[<prev] [next>] [<thread-prev] [thread-next>] [day] [month] [year] [list]
Message-ID: <20150311230133.GN5412@linux.vnet.ibm.com>
Date: Wed, 11 Mar 2015 16:01:34 -0700
From: "Paul E. McKenney" <paulmck@...ux.vnet.ibm.com>
To: Sasha Levin <sasha.levin@...cle.com>
Cc: Josh Triplett <josh@...htriplett.org>,
Steven Rostedt <rostedt@...dmis.org>,
Mathieu Desnoyers <mathieu.desnoyers@...icios.com>,
Lai Jiangshan <laijs@...fujitsu.com>,
LKML <linux-kernel@...r.kernel.org>,
Dave Jones <davej@...hat.com>
Subject: Re: rcu: frequent rcu lockups
On Wed, Mar 11, 2015 at 06:18:57PM -0400, Sasha Levin wrote:
> On 03/11/2015 04:41 PM, Paul E. McKenney wrote:
> > Aha, I forgot to update rcu/next. I have now updated it, so it should
> > make it there today or tomorrow.
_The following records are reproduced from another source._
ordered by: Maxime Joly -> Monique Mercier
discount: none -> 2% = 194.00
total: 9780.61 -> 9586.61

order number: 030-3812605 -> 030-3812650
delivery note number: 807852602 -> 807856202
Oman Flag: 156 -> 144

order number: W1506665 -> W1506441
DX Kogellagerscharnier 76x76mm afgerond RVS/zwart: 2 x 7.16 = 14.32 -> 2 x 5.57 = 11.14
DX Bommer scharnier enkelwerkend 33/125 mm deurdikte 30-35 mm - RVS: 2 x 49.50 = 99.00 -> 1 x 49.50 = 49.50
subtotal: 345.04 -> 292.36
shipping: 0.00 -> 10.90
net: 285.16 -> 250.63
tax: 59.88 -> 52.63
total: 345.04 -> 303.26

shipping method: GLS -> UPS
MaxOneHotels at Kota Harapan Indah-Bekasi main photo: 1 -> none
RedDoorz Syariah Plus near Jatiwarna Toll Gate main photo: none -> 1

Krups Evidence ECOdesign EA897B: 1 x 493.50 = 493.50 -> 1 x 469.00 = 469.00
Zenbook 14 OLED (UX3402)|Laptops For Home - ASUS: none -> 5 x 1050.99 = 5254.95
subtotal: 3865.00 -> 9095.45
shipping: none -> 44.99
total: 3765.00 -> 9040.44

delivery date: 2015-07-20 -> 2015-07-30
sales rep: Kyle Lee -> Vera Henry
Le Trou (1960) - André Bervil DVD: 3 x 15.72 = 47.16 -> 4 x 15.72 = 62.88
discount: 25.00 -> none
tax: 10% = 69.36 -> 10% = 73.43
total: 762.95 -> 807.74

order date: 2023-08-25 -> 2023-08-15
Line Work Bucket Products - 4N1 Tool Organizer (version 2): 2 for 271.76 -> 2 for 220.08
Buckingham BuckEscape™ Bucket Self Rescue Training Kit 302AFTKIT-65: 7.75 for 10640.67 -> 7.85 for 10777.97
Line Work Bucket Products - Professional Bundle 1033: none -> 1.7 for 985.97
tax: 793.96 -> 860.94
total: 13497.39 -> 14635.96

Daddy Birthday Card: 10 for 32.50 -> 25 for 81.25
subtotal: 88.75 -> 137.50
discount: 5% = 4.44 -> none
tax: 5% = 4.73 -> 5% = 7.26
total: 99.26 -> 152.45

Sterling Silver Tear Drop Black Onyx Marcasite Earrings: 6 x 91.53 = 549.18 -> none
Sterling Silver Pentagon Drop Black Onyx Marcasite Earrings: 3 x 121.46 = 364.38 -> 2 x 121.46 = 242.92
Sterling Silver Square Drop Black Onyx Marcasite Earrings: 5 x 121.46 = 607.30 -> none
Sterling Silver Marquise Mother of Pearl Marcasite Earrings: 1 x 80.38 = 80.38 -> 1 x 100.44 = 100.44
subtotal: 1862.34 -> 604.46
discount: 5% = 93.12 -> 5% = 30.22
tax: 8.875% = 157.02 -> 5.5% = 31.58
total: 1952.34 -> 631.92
In the meantime, does the following
> > commit help?
> >
> > Also, how quickly does your test setup reproduce this?
>
> I usually hit it within an hour.
I clearly need to work more on rcutorture -- took tens of hours to hit
it there.
> With the commit I didn't hit it yet, but I do see 4 different WARNings:
I wish that I could say that I am surprised, but the sad fact is that
I am still shaking the bugs out.
> [ 1002.577249] WARNING: CPU: 19 PID: 22311 at kernel/rcu/tree.c:2190 rcu_report_qs_rnp+0x41e/0x590()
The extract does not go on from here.